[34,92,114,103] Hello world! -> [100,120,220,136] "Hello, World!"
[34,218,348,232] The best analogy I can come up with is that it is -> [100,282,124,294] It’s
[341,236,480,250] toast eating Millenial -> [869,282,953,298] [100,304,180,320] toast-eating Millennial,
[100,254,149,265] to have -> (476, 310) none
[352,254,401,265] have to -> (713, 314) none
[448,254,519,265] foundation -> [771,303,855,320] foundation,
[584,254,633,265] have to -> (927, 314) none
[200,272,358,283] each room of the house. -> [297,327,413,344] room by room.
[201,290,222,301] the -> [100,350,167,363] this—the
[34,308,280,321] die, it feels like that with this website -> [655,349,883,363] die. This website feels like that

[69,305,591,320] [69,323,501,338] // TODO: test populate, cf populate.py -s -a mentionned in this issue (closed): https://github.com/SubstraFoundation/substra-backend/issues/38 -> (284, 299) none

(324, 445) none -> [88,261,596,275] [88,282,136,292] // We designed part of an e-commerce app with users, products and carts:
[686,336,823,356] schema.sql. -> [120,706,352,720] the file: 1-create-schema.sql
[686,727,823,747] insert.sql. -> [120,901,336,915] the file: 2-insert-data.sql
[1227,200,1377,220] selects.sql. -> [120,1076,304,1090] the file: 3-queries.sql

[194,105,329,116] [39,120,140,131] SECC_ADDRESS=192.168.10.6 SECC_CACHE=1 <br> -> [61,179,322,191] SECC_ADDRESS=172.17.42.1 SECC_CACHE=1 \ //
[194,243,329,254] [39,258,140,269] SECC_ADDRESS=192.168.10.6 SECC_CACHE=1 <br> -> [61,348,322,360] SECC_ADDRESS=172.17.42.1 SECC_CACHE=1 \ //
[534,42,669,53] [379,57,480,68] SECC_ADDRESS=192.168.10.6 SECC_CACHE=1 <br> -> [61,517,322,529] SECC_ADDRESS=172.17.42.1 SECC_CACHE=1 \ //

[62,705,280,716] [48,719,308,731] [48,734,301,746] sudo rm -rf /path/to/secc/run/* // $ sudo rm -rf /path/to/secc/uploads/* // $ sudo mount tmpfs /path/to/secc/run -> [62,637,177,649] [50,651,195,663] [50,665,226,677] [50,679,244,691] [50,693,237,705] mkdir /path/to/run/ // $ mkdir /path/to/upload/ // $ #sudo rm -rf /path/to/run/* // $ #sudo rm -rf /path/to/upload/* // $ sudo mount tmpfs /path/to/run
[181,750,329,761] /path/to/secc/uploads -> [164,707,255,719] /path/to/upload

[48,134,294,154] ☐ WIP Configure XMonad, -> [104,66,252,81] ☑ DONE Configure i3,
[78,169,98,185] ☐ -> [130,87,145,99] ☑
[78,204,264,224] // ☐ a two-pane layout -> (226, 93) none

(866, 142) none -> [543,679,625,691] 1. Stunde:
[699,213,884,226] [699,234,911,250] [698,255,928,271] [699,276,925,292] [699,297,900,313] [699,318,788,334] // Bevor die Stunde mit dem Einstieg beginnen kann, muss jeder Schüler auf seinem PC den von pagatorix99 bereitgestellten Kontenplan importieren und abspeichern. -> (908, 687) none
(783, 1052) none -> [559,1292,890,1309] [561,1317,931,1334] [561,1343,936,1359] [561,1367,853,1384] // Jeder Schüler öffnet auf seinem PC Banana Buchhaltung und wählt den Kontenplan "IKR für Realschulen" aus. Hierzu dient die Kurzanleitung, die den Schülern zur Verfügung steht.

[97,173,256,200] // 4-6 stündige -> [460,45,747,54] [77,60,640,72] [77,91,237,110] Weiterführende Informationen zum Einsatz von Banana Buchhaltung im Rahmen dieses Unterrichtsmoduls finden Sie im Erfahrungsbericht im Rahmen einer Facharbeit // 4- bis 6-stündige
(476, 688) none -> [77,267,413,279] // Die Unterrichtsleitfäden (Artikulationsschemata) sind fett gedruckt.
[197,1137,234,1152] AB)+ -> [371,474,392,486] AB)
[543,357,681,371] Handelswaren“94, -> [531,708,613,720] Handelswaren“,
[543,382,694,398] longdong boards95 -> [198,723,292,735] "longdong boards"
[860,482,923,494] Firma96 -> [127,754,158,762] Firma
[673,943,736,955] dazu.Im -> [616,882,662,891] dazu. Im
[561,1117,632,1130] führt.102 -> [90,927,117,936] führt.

— EXERCISE REQUIREMENTS —
The answer is the lines above between the line holding "[201,290,222,301] the ->" and the line holding "[534,42,669,53] [379,57,480,68] SECC_ADDRESS=192.168.10.6", inclusive, each written out exactly, and no others.

— TASK RESULT —
[201,290,222,301] the -> [100,350,167,363] this—the
[34,308,280,321] die, it feels like that with this website -> [655,349,883,363] die. This website feels like that

[69,305,591,320] [69,323,501,338] // TODO: test populate, cf populate.py -s -a mentionned in this issue (closed): https://github.com/SubstraFoundation/substra-backend/issues/38 -> (284, 299) none

(324, 445) none -> [88,261,596,275] [88,282,136,292] // We designed part of an e-commerce app with users, products and carts:
[686,336,823,356] schema.sql. -> [120,706,352,720] the file: 1-create-schema.sql
[686,727,823,747] insert.sql. -> [120,901,336,915] the file: 2-insert-data.sql
[1227,200,1377,220] selects.sql. -> [120,1076,304,1090] the file: 3-queries.sql

[194,105,329,116] [39,120,140,131] SECC_ADDRESS=192.168.10.6 SECC_CACHE=1 <br> -> [61,179,322,191] SECC_ADDRESS=172.17.42.1 SECC_CACHE=1 \ //
[194,243,329,254] [39,258,140,269] SECC_ADDRESS=192.168.10.6 SECC_CACHE=1 <br> -> [61,348,322,360] SECC_ADDRESS=172.17.42.1 SECC_CACHE=1 \ //
[534,42,669,53] [379,57,480,68] SECC_ADDRESS=192.168.10.6 SECC_CACHE=1 <br> -> [61,517,322,529] SECC_ADDRESS=172.17.42.1 SECC_CACHE=1 \ //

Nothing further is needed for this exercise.